• **EXERCISE DATA**:

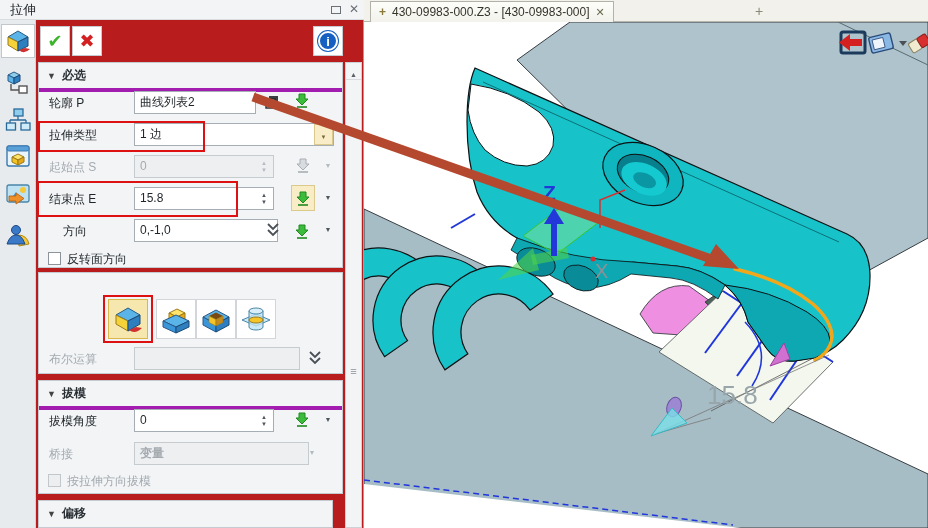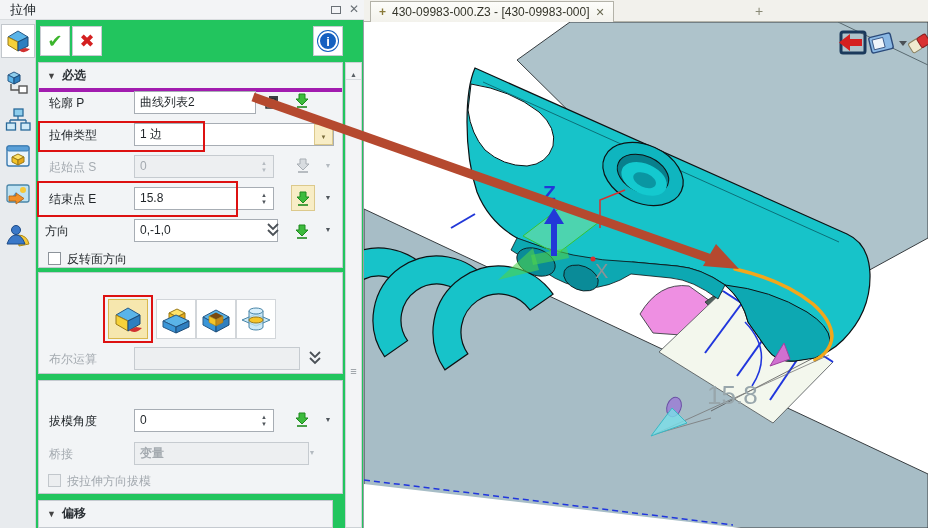--- a/index.html
+++ b/index.html
@@ -28,21 +28,21 @@
   .tan{background:#f8edc6;border:1px solid #dcc98c;}
   .tab{display:flex;align-items:center;gap:6px;background:linear-gradient(#fdfdfa,#f3f2ec);
        border:1px solid #b3b2a8;border-bottom:none;height:21px;padding:0 8px;font-size:12px;color:#35352a;}
   svg text{font-family:"Liberation Sans","DejaVu Sans",sans-serif;}
 </style>
 </head>
 <body>
 
 <div id="app">
 
-  <div class="abs" style="left:0;top:0;width:364px;height:528px;background:#22c55e;border-right:1px solid #9aa0a6;">
+  <div class="abs" style="left:0;top:0;width:364px;height:528px;background:#b91c1c;border-right:1px solid #9aa0a6;">
 
     <div class="abs" style="left:0;top:0;width:364px;height:20px;background:#f3f4f6;border-bottom:1px solid #dadde0;">
       <span class="abs" style="left:10px;top:1px;font-size:13px;color:#23282c;">拉伸</span>
       <span class="abs" style="left:331px;top:6px;width:10px;height:8px;border:1.5px solid #6a7076;"></span>
       <span class="abs" style="left:349px;top:2px;font-size:12px;font-weight:700;color:#6a7076;">✕</span>
     </div>
 
     <div class="abs" style="left:0;top:20px;width:36px;height:508px;background:#e8ebee;border-right:1px solid #cfd4d8;">
       <div class="abs sideicon" style="left:1px;top:4px;background:#fff;border:1px solid #c2c7cc;">
         <svg width="26" height="26" viewBox="0 0 26 26">
@@ -150,21 +150,21 @@
       </div>
       <div class="abs tan" style="left:252px;top:122px;width:24px;height:26px;display:flex;align-items:center;justify-content:center;">
         <svg width="16" height="16" viewBox="0 0 16 16">
           <polygon points="5,2 11,2 11,7 14,7 8,13 2,7 5,7" style="fill:#3dbb3d;stroke:#1e8a1e;stroke-width:1"></polygon>
           <line x1="3" y1="15" x2="13" y2="15" style="stroke:#1e8a1e;stroke-width:1.6"></line>
         </svg>
       </div>
       <span class="abs caretbtn" style="left:282px;top:125px;">▼</span>
       <div class="abs redbox" style="left:-2px;top:118px;width:201px;height:36px;"></div>
 
-      <span class="abs lbl" style="left:6px;top:156px;text-align:right;">方向</span>
+      <span class="abs lbl" style="left:24px;top:156px;text-align:right;">方向</span>
       <div class="abs field" style="left:95px;top:156px;width:144px;">0,-1,0</div>
       <svg class="abs" style="left:226px;top:158px;" width="16" height="18" viewBox="0 0 16 18">
         <path d="M3,3 L8,8 L13,3 M3,9 L8,14 L13,9" style="fill:none;stroke:#4a5056;stroke-width:1.8"></path>
       </svg>
       <div class="abs" style="left:252px;top:156px;width:22px;height:24px;display:flex;align-items:center;justify-content:center;">
         <svg width="16" height="16" viewBox="0 0 16 16">
           <polygon points="5,2 11,2 11,7 14,7 8,13 2,7 5,7" style="fill:#3dbb3d;stroke:#1e8a1e;stroke-width:1"></polygon>
           <line x1="3" y1="15" x2="13" y2="15" style="stroke:#1e8a1e;stroke-width:1.6"></line>
         </svg>
       </div>
@@ -215,20 +215,23 @@
       <div class="abs redbox" style="left:64px;top:22px;width:50px;height:48px;"></div>
 
       <span class="abs lbl dis" style="left:10px;top:74px;">布尔运算</span>
       <div class="abs field dis" style="left:95px;top:74px;width:166px;"></div>
       <svg class="abs" style="left:268px;top:76px;" width="16" height="18" viewBox="0 0 16 18">
         <path d="M3,3 L8,8 L13,3 M3,9 L8,14 L13,9" style="fill:none;stroke:#4a5056;stroke-width:1.8"></path>
       </svg>
     </div>
 
     <div class="abs grp" style="left:38px;top:380px;width:305px;height:114px;">
+      <div class="hdr">
+        <span class="tri">▼</span><span>拔模</span>
+      </div>
 
       <span class="abs lbl" style="left:10px;top:28px;">拔模角度</span>
       <div class="abs field" style="left:95px;top:28px;width:140px;">0</div>
       <div class="abs spin" style="left:218px;top:29px;">
         <span>▲</span>
           <span>▼</span>
       </div>
       <div class="abs" style="left:252px;top:26px;width:22px;height:24px;display:flex;align-items:center;justify-content:center;">
         <svg width="16" height="16" viewBox="0 0 16 16">
           <polygon points="5,2 11,2 11,7 14,7 8,13 2,7 5,7" style="fill:#3dbb3d;stroke:#1e8a1e;stroke-width:1"></polygon>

• **ACTIVITY**: Copy out every line of the data in which the word "bottom" is found.

• **EXERCISE SOLUTION**:
        border:1px solid #b3b2a8;border-bottom:none;height:21px;padding:0 8px;font-size:12px;color:#35352a;}
     <div class="abs" style="left:0;top:0;width:364px;height:20px;background:#f3f4f6;border-bottom:1px solid #dadde0;">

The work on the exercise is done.